Aim of the task ▸ Please retype only the lines below that run from the one containing "align-items:flex-end; padding:0 4px 0 10px;" through the last line, both included, without altering a word.

Start of Data

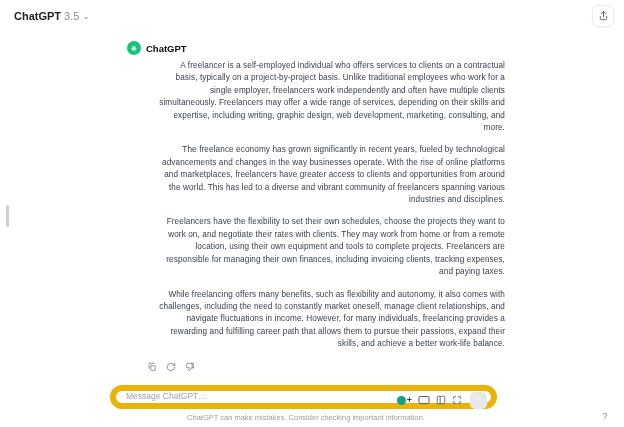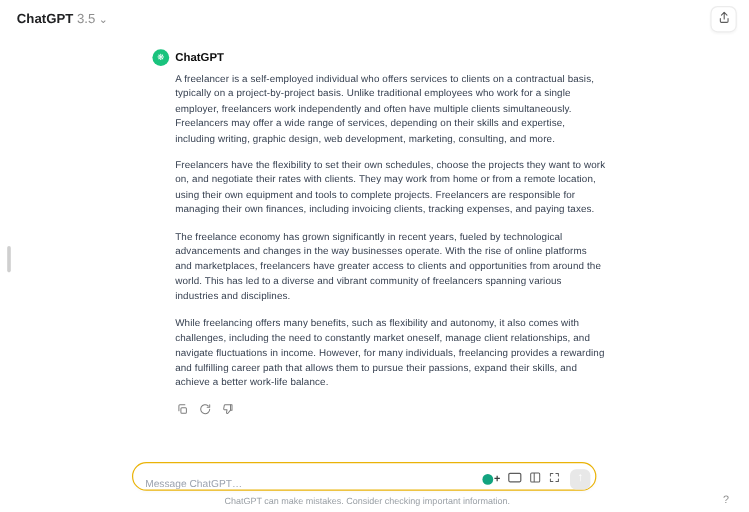--- a/index.html
+++ b/index.html
@@ -48,7 +48,7 @@
     flex-shrink:0;
   }
   .author { font-size:9.5px; font-weight:bold; color:#0d0d0d; }
-  .message-body { margin-left:19px; margin-top:5px; }
+  .message-body { margin-left:32px; margin-top:5px;text-align:right; }
   .message-body p {
     font-size:8.2px; line-height:12.4px; color:#374151;
     margin-bottom:10px; letter-spacing:0.1px;

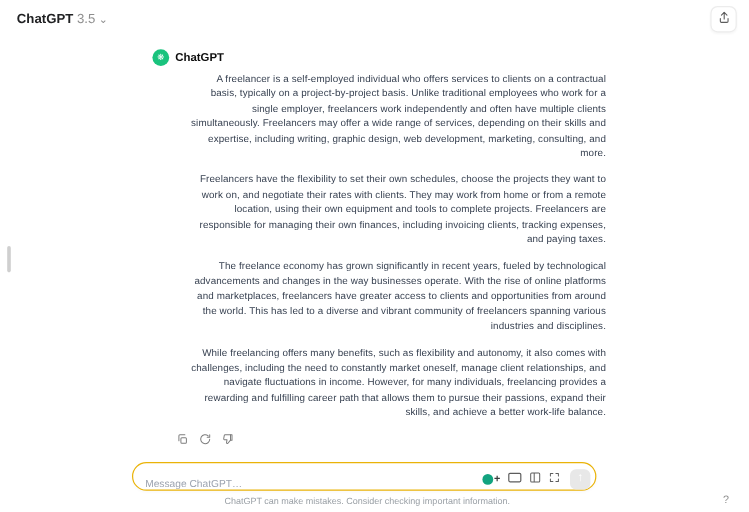--- a/index.html
+++ b/index.html
@@ -131,8 +131,8 @@
   </div>
   <div class="message-body">
     <p>A freelancer is a self-employed individual who offers services to clients on a contractual basis, typically on a project-by-project basis. Unlike traditional employees who work for a single employer, freelancers work independently and often have multiple clients simultaneously. Freelancers may offer a wide range of services, depending on their skills and expertise, including writing, graphic design, web development, marketing, consulting, and more.</p>
+    <p>The freelance economy has grown significantly in recent years, fueled by technological advancements and changes in the way businesses operate. With the rise of online platforms and marketplaces, freelancers have greater access to clients and opportunities from around the world. This has led to a diverse and vibrant community of freelancers spanning various industries and disciplines.</p>
     <p>Freelancers have the flexibility to set their own schedules, choose the projects they want to work on, and negotiate their rates with clients. They may work from home or from a remote location, using their own equipment and tools to complete projects. Freelancers are responsible for managing their own finances, including invoicing clients, tracking expenses, and paying taxes.</p>
-    <p>The freelance economy has grown significantly in recent years, fueled by technological advancements and changes in the way businesses operate. With the rise of online platforms and marketplaces, freelancers have greater access to clients and opportunities from around the world. This has led to a diverse and vibrant community of freelancers spanning various industries and disciplines.</p>
     <p>While freelancing offers many benefits, such as flexibility and autonomy, it also comes with challenges, including the need to constantly market oneself, manage client relationships, and navigate fluctuations in income. However, for many individuals, freelancing provides a rewarding and fulfilling career path that allows them to pursue their passions, expand their skills, and achieve a better work-life balance.</p>
   </div>
   <div class="msg-actions">

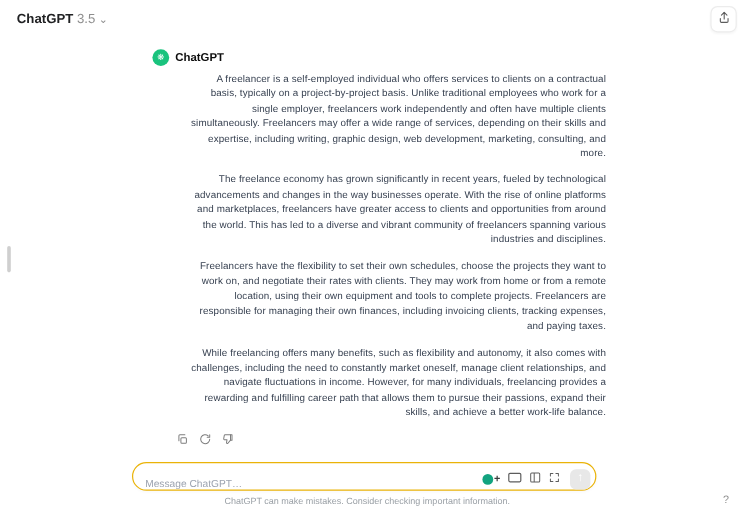--- a/index.html
+++ b/index.html
@@ -62,8 +62,8 @@
   
   .composer {
     position:absolute; left:110px; top:385px; width:387px; height:24px;
-    border:1px solid #eab308; border-radius:13px; background:#fff;
-    display:flex; align-items:flex-end; padding:0 4px 0 10px;
+    border:6px solid #eab308; border-radius:13px; background:#fff;
+    display:flex; align-items:flex-start; padding:0 4px 0 10px;
     box-shadow:0 1px 3px rgba(0,0,0,0.03);
   }
   .composer input {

End of Data

Task response ▸
-    display:flex; align-items:flex-end; padding:0 4px 0 10px;
+    border:6px solid #eab308; border-radius:13px; background:#fff;
+    display:flex; align-items:flex-start; padding:0 4px 0 10px;
     box-shadow:0 1px 3px rgba(0,0,0,0.03);
   }
   .composer input {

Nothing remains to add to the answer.